Rachel SquareOur team of experts conducts regular in-depth interviews with innovators and leaders to provide insights about the evolution of the marketing discipline. Rachel Shechtman, the Founder and CEO of STORY.  Rachel has created a highly successful retail concept that takes the point of view of a magazine, changes like an art gallery, and sells things like a store.  She treats her store as “the ultimate touch point” that delivers an all-consuming experience that is as much about the narrative and community as it is about the end product being sold. Every three to eight weeks, STORY completely reinvents itself – from the design to scents to the merchandise – with the goal of bringing to light a new theme, trend or issue.

Below, I followed up with her to get more insight into the evolution of the retail customer experience and what it is going to take to delight increasingly demanding, digitally connected and “omnichannel” customers in the future.

Stephen Diorio:  Most of the retail marketers we talk to are extremely focused on delivering a consistent and seamless customer experience in digital, social, and mobile channels. But in most cases, completing the experience means delivering a differentiated experience in the last 1,000 feet of physical retail.  You are in the process of completely redefining what the retail experience is.  How have you done that?

Rachel Shechtman: We really focus on experience per a square foot – looking at how each moment and part of the store experience can be engaging and provide surprise and delight!  Changing the store every 3-8 weeks enables us to give customers a reason to come back more frequently, but it also enables us to showcase and launch even more brands and new technologies in store.

Diorio:  Customer behavior changes so fast it seems to be a moving target. And the number of channels, media and technology tools to engage them are multiplying just as fast.  How have you been able to understand and tap into these changes, and how have you been able to stay a step ahead in defining what the retail experience should be, instead of reacting to what others are doing?
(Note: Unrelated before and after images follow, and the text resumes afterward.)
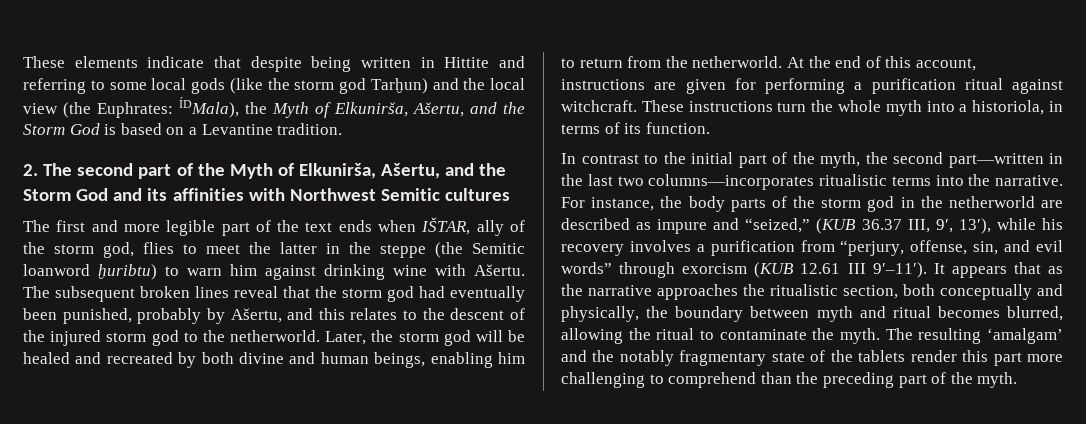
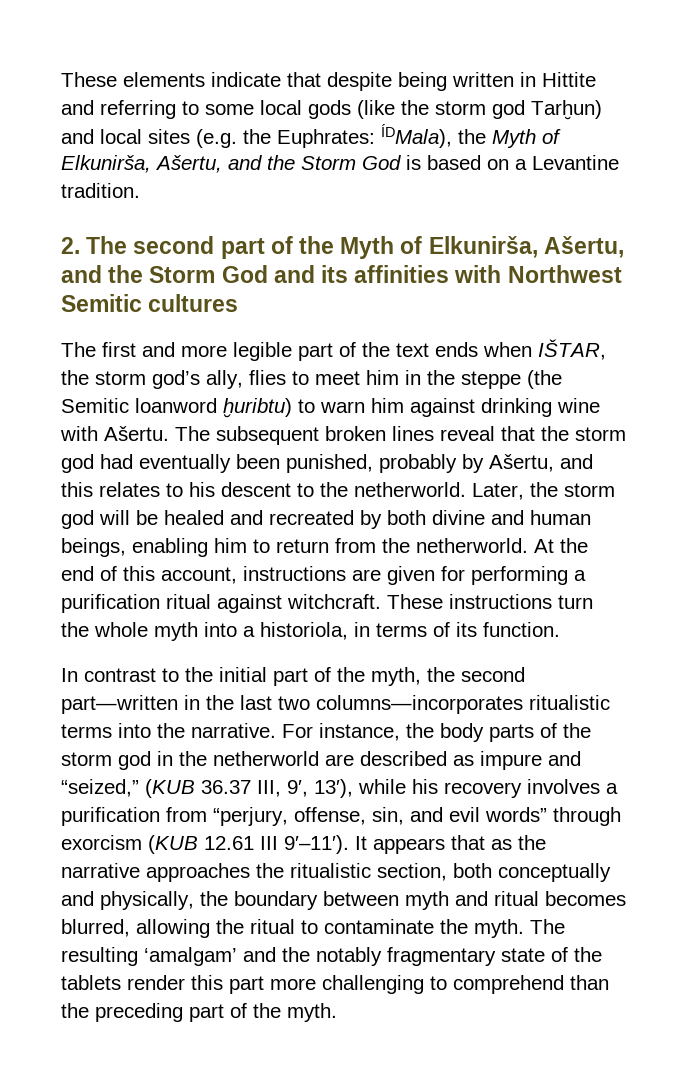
- These elements indicate that despite being written in Hittite and referring to some local gods (like the storm god Tarḫun) and the local view (the Euphrates: ÍDMala), the Myth of Elkunirša, Ašertu, and the Storm God is based on a Levantine tradition.
+ These elements indicate that despite being written in Hittite and referring to some local gods (like the storm god Tarḫun) and local sites (e.g. the Euphrates: ÍDMala), the Myth of Elkunirša, Ašertu, and the Storm God is based on a Levantine tradition.
- The first and more legible part of the text ends when IŠTAR, ally of the storm god, flies to meet the latter in the steppe (the Semitic loanword ḫuribtu) to warn him against drinking wine with Ašertu.
+ The first and more legible part of the text ends when IŠTAR, the storm god’s ally, flies to meet him in the steppe (the Semitic loanword ḫuribtu) to warn him against drinking wine with Ašertu.
- The subsequent broken lines reveal that the storm god had eventually been punished, probably by Ašertu, and this relates to the descent of the injured storm god to the netherworld.
+ The subsequent broken lines reveal that the storm god had eventually been punished, probably by Ašertu, and this relates to his descent to the netherworld.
Shechtman:  We have never been one to really look at what others are doing as it relates to our own work.  My career has always been about strategies and opportunities that are a self-expression of different ideas or theories I have about doing business differently.  We are constantly experimenting and trying new things, but I would like to think the 15+ years’ experience I have had across various retail formats, brands and models has given me insights to take calculated leaps so as to mitigate the risk.
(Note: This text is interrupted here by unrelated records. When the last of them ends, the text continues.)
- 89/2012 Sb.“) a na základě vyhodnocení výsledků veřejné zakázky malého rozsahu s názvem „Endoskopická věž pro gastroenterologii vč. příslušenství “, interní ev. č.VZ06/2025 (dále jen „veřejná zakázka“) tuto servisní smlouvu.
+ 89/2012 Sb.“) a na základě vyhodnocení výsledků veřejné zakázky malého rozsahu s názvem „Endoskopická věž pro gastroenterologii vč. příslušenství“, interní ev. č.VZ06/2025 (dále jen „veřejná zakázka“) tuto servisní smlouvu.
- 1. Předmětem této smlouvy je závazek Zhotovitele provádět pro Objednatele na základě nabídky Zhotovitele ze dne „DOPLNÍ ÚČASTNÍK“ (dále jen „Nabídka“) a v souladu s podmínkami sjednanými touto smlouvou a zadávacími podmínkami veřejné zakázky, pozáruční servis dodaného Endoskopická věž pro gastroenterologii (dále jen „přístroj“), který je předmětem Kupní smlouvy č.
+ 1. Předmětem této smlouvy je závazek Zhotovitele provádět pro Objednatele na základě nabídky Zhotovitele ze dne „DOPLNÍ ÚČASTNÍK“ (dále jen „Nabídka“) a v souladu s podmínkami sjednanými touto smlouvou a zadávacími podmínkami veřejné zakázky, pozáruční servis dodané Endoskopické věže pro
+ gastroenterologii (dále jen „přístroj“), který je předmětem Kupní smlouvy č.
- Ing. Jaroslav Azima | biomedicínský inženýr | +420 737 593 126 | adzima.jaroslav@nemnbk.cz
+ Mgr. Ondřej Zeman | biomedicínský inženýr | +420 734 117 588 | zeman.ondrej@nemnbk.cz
Diorio: A significant amount of the investment in customer experience is focused on customer analytics, targeted offers, loyalty programs, mobile applications, and social media.  But you’ve achieved great results by experimenting with the traditional retail marketing mix.  In your themes you’re mixing experiences, community, and all forms of content – from education to scent to entertainment – with traditional merchandising. And the mix can vary by season or theme. What can other retailers learn from your experiments?

Shechtman:  We have a handful of different strategic partnerships that range from our POS with Lightspeed to Perch Interactive for in-store display, to Prism Skylabs for heat mapping, to Yankee Candle Scent Systems for scenting the store.  In addition, we have an outstanding collaborative process for redesigning the store that is supported by Alu.  Each one of these partners provides a valuable service and the more relationships we add to the mix, the more detailed picture we can paint and the more we can learn about our customer.

Diorio:  Over two thirds of the retailers we studied are integrating a precise fragrance impression into the customer experience as an effective and durable way to complete the multi-sensorial experience for customers.  How are you incorporating scent into the experience you are building at STORY and how does it help you achieve your goals?Disrupt Story Wall

Shechtman: We work with Yankee Candle Scent Systems to create different scents for each one of our STORY’s.  Since each iteration and theme has a different point of view and voice, depending on the subject matter, it would make sense that it smells different!  For example, our Her STORY in partnership with Dressbarn smelled different than the Disrupt STORY in partnership with USA Network / Mr. Robot – and understandably so.  Our subconscious is affected in ways that we don’t fully understand, and testing new sensorial strategies has been fascinating.

Diorio:  A significant amount of the investment in customer experience is focused on technology –  customer analytics, targeted offers, loyalty and recognition programs, mobile applications, and social media.  From your experience, where does technology fit into the customer experience equation?  What is your point of view on where marketers should be investing to gain sustainable competitive advantage and deliver a superior customer experience at retail?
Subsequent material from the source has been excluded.